**Task data**
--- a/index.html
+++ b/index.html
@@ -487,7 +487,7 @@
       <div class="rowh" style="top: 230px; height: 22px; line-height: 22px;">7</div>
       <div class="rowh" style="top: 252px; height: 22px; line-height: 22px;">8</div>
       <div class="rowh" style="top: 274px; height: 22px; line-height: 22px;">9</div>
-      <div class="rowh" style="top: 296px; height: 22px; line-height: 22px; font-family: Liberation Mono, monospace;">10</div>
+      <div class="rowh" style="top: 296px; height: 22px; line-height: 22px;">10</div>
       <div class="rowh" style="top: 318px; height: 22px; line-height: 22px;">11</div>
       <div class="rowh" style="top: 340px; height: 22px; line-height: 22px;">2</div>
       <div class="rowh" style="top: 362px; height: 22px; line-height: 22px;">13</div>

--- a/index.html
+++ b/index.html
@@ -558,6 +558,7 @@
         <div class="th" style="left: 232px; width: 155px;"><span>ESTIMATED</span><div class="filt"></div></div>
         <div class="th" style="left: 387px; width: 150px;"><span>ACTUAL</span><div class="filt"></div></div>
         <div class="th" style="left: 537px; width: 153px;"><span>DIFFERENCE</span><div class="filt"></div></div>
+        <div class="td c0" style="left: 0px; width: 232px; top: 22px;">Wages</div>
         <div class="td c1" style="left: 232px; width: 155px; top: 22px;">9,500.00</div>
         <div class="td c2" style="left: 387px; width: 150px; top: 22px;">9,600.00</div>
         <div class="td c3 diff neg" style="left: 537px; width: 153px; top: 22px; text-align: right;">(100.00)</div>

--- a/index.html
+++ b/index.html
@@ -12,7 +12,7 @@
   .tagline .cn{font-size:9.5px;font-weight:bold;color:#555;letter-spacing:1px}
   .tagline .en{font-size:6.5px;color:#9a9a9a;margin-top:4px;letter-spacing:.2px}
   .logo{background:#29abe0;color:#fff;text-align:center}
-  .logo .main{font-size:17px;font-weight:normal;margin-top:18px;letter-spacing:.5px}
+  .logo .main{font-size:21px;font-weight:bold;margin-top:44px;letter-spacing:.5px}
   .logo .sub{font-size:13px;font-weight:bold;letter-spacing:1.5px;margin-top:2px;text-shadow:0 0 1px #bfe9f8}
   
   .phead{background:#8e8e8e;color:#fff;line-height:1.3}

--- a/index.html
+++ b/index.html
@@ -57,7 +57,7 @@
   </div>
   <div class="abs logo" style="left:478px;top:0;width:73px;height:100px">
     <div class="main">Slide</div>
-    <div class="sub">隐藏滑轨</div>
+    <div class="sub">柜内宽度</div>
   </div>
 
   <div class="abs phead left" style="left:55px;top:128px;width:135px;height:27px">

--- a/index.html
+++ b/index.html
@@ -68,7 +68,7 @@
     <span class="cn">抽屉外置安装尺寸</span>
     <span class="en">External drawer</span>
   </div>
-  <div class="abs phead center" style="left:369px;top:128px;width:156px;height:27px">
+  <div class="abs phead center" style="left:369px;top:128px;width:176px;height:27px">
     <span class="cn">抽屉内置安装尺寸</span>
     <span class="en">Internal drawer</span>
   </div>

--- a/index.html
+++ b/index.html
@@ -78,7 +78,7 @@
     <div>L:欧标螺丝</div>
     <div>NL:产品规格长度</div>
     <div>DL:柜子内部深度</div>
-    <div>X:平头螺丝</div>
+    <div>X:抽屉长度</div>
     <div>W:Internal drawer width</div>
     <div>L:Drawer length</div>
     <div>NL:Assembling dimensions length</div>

**Work request**
After locating the line with "<div>DL:柜子内部深度</div>" in the records above, please set down that line and all later ones exactly, and no other line.

**Exercise output**
     <div>DL:柜子内部深度</div>
-    <div>X:平头螺丝</div>
+    <div>X:抽屉长度</div>
     <div>W:Internal drawer width</div>
     <div>L:Drawer length</div>
     <div>NL:Assembling dimensions length</div>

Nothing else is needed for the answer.